Abstract

Abstract:

After 1949, many former Austrian National Socialists reorganized in the Federation of Independents (VdU, Verband der Unabhängigen) and its successor party, the Austrian Freedom Party (FPÖ, Freiheitliche Partei Österreichs). As the first party leader of the FPÖ beginning in 1955/56, Anton Reinthaller (1895–1958) played a central role in the postwar political mobilization of former National Socialists, known in Austria as the Ehemaligen (formers). On the basis of the hitherto unused personal papers of Anton Reinthaller, Margit Reiter's contribution sketches the political career of the founder of the FPÖ from his time as a member of the illegal National Socialist Party during the era of Austrofascism, through his appointment as a Nazi minister in 1938 and to various other positions during the Nazi period, to his postwar denazification and reentry into politics.
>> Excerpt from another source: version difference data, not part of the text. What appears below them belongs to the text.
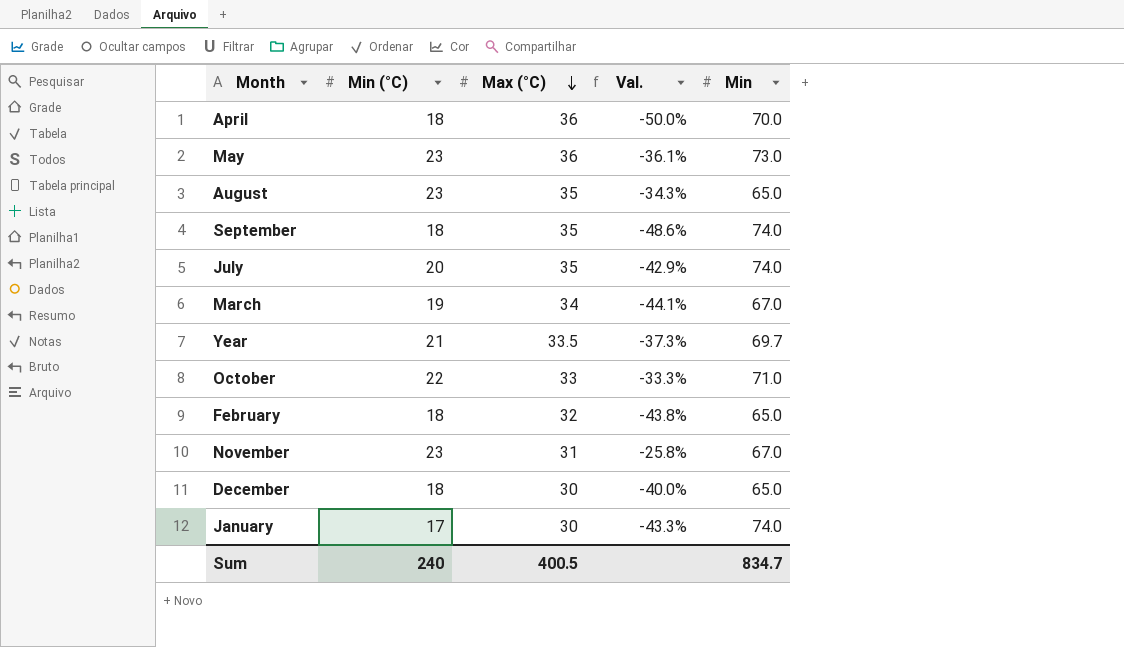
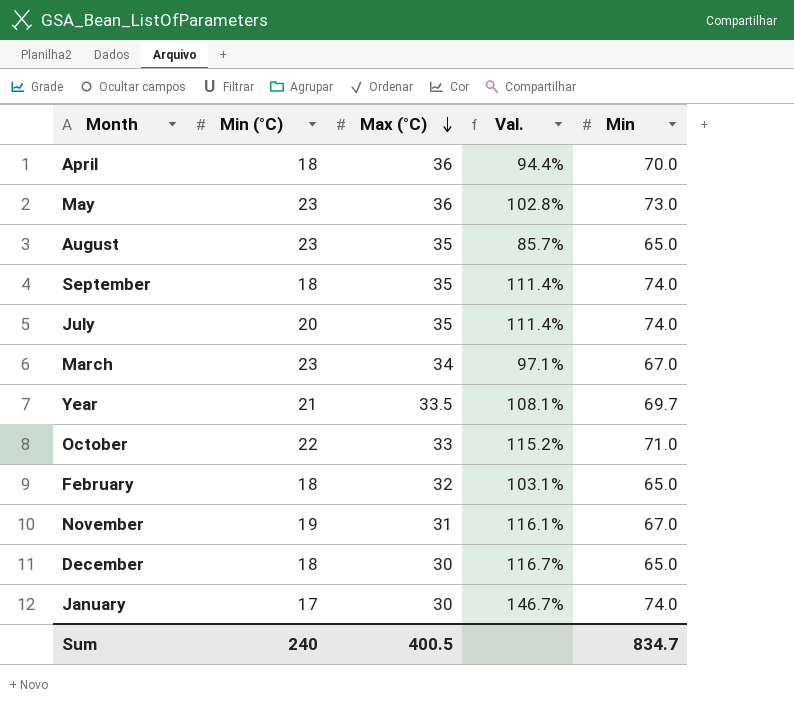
column Val. | formula: ([Min (°C)] - [Max (°C)]) / [Max (°C)] -> ([Min] - [Max (°C)]) / [Max (°C)]
March | Min (°C): 19 -> 23
November | Min (°C): 23 -> 19

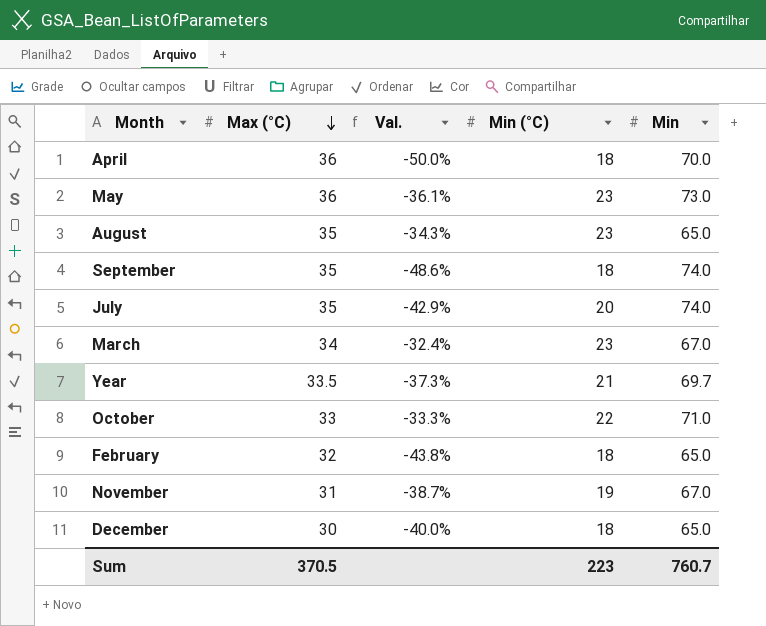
column Val. | formula: ([Min] - [Max (°C)]) / [Max (°C)] -> ([Min (°C)] - [Max (°C)]) / [Max (°C)]
column Min (°C) | position: 2 -> 4
row January: 17 | 30 | 146.7% | 74.0 -> none
Sum | Max (°C): 400.5 -> 370.5
Sum | Min (°C): 240 -> 223
Sum | Min: 834.7 -> 760.7

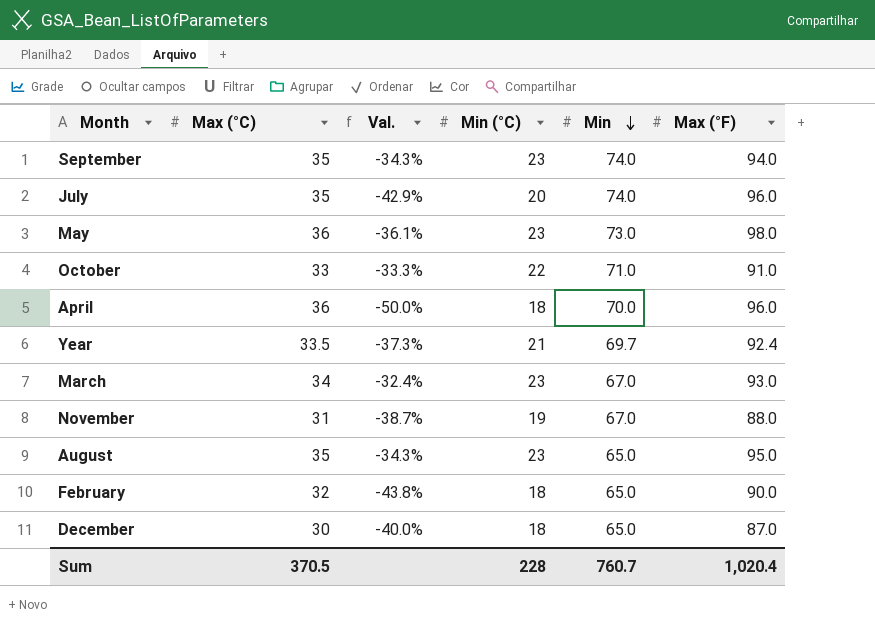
row order: Max (°C) descending -> Min descending
column Max (°F) | position: none -> 6
September | Val.: -48.6% -> -34.3%
September | Min (°C): 18 -> 23
Sum | Min (°C): 223 -> 228

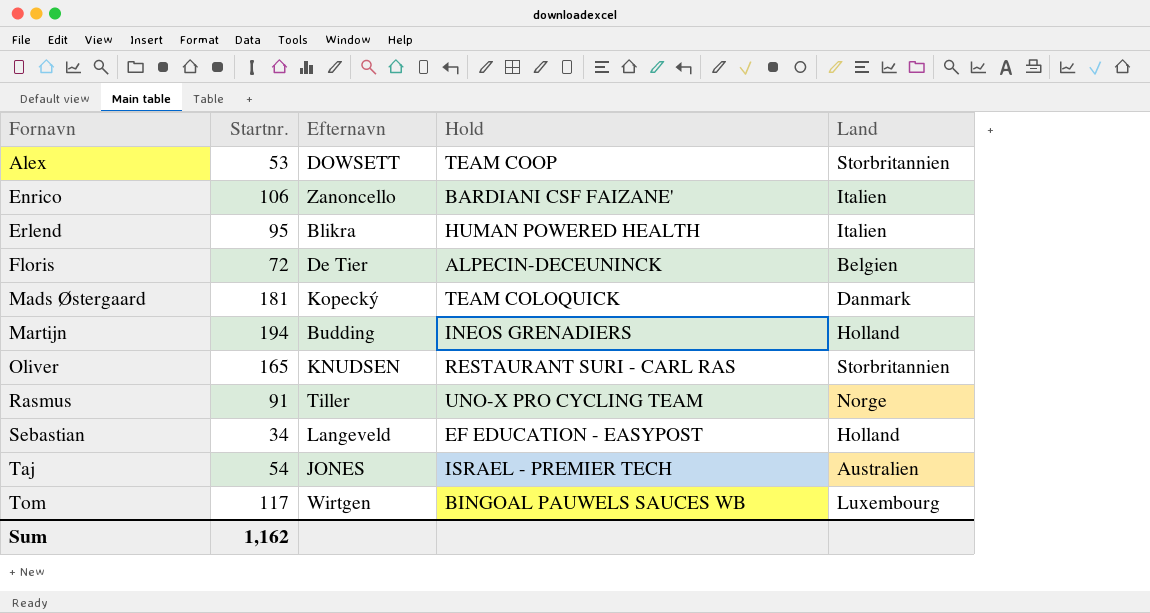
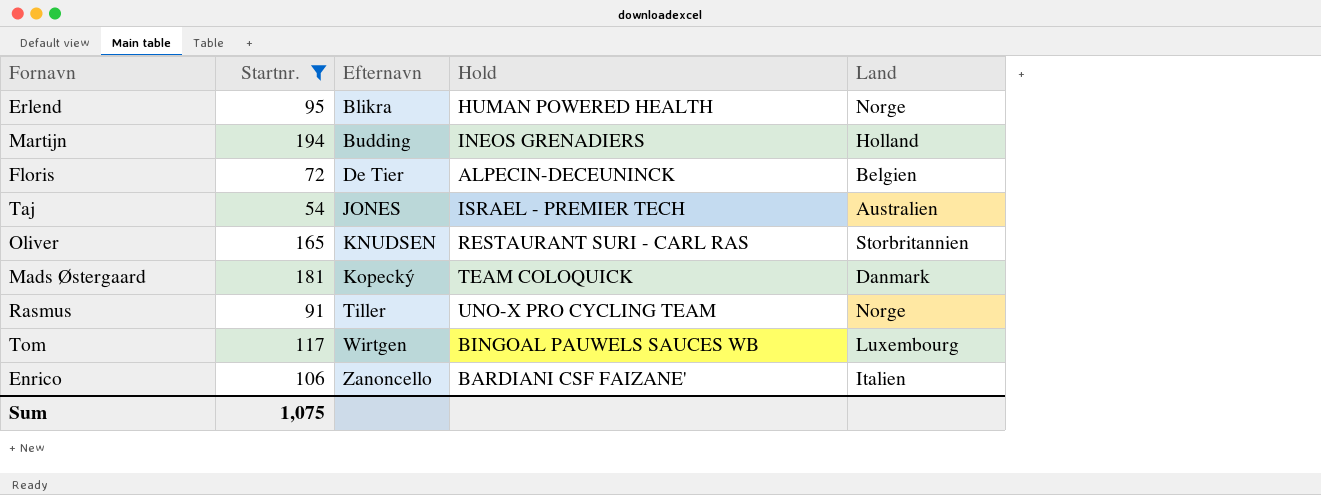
filter: none -> Startnr. >= 54
row order: Fornavn ascending -> Efternavn ascending
Erlend | Land: Italien -> Norge
Sum | Startnr.: 1,162 -> 1,075

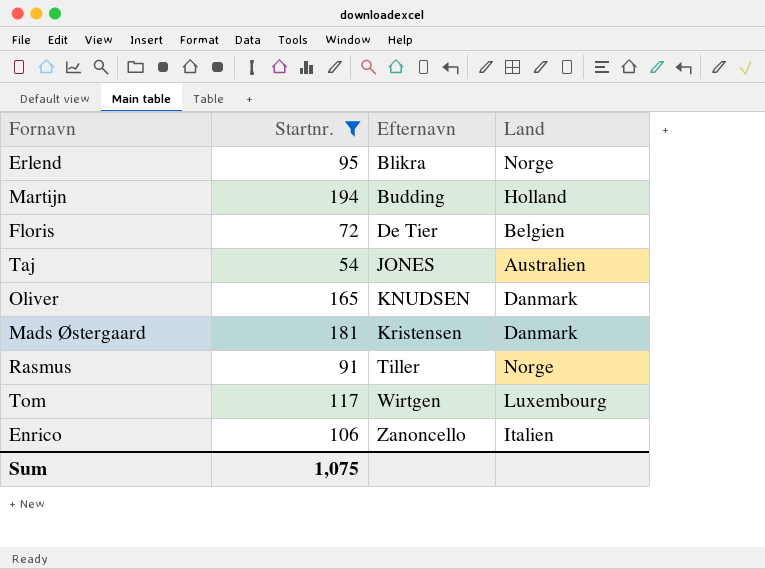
column Hold | position: 4 -> none
Oliver | Land: Storbritannien -> Danmark
Mads Østergaard | Efternavn: Kopecký -> Kristensen

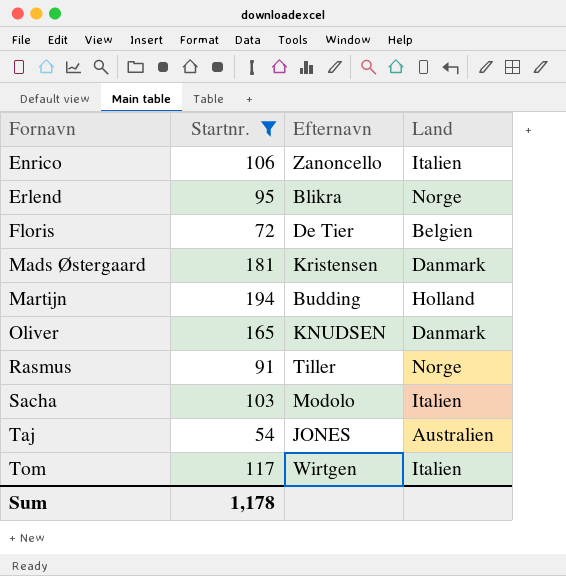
row order: Efternavn ascending -> Fornavn ascending
row Sacha: none -> 103 | Modolo | Italien
Tom | Land: Luxembourg -> Italien
Sum | Startnr.: 1,075 -> 1,178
The correspondence, personal notes, and court documents contained in his papers not only provide a good overview of the networks and the discourse among former Nazis after 1945, but also allow for an investigation into Reinthaller's attitude towards National Socialism and his retrospective self-presentation in front of the denazification court. The early history of the FPÖ is analyzed by interweaving party history with a biographical approach. In its tension between biographical and ideological continuities, on the one hand, and a willingness and ability to adapt to changed political circumstances, on the other, the example of Anton Reinthaller reveals a typical "Austrian" perpetrator biography of a sort that has been neglected in historical research.